Cope arrived in Hawaii on Nov. 8, 1883, at the age of 45, with six other Franciscan sisters. She served as administrator at Honolulu's Kakaako Branch Hospital for leprosy patients, opened Kapiolani Home for daughters of leprosy patients and founded Maui's first general hospital, Malulani.
She went on to the Kalaupapa settlement in 1888, five months before the death of Father Damien.
She and her fellow sisters ran various homes, including one founded by Father Damien.
Cope never returned to the Mainland, spending the rest of her life at Kalaupapa. She died there in 1918 at the age of 80.
Patrick Downes, editor of the Hawaii Catholic Herald on Oahu, said that Cope "was a remarkable woman."
"For all of them to come out here from New York and say goodbye to family and friends forever; most of them never went back," he said. "Hawaii was not the paradise of the Pacific. It was a little island, with a backwater kingdom with a lot and lot of sick people. They answered the call."
Downes said King Kalakaua in the 1880s had sent out a request to the Mainland looking for people to come to Hawaii to help.
"(Cope) was the only one that answered in the positive."
He noted the various programs and medical facilities Cope helped with while in Hawaii.
"At every point, her presence was indispensable," he said.
Longtime journalist and former Maui News Staff Writer Valerie Monson, who has interviewed and compiled the history of Kalaupapa patients for decades, is inspired by Cope.

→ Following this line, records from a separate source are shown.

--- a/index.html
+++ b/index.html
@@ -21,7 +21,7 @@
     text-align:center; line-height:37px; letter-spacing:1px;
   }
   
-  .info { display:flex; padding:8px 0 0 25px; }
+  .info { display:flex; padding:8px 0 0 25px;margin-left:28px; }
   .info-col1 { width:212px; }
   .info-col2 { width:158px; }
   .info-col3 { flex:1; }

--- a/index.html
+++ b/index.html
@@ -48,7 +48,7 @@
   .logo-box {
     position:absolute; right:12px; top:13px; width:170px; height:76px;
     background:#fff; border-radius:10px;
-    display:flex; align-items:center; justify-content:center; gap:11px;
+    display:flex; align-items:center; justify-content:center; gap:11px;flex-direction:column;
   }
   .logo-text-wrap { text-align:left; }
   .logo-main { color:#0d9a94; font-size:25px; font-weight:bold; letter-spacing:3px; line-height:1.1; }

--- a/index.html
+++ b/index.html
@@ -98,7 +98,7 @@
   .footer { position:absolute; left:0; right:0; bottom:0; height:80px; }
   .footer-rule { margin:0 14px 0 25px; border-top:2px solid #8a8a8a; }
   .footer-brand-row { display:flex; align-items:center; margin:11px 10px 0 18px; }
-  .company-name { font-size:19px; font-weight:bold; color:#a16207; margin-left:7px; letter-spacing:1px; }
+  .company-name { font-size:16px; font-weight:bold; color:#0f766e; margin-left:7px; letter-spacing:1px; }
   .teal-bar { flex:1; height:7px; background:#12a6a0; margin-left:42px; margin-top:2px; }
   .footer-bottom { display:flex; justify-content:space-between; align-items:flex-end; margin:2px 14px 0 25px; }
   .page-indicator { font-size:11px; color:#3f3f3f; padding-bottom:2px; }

She is now the coordinator of Ka 'Ohana O Kalaupapa, a nonprofit organization of Kalaupapa residents, family members/descendants and longtime friends and supporters
"Mother Marianne went about her work in a quiet way so she often didn't get the credit that was due to her. I think it's important to remember that Mother Marianne, like Father Damien, worked closely with the people of Kalaupapa and the Royal Family," Monson wrote in an email. "Very often, Mother Marianne and Father Damien are portrayed as people who came from far away and changed things on their own, but they were actually very involved with Queen Kapiolani and King Kalakaua. I think these strong relationships add to their legacies, showing how they worked with the Royal Family to improve conditions for people in Hawaii with leprosy.
"The canonization of Mother Marianne is something I would not have expected when I first started going to Kalaupapa in early 1989. At that time, most of the history of Kalaupapa revolved around Father Damien. There was little talk about Mother Marianne's accomplishments or about the lives of the Hawaiian people who were sent to Kalaupapa in the early days because of government policies regarding leprosy," Monson added.
"It's amazing how things have changed over the past 25 years and how this history is being told in a more accurate and inclusive way. It's exciting to see Mother Marianne finally get this overdue recognition."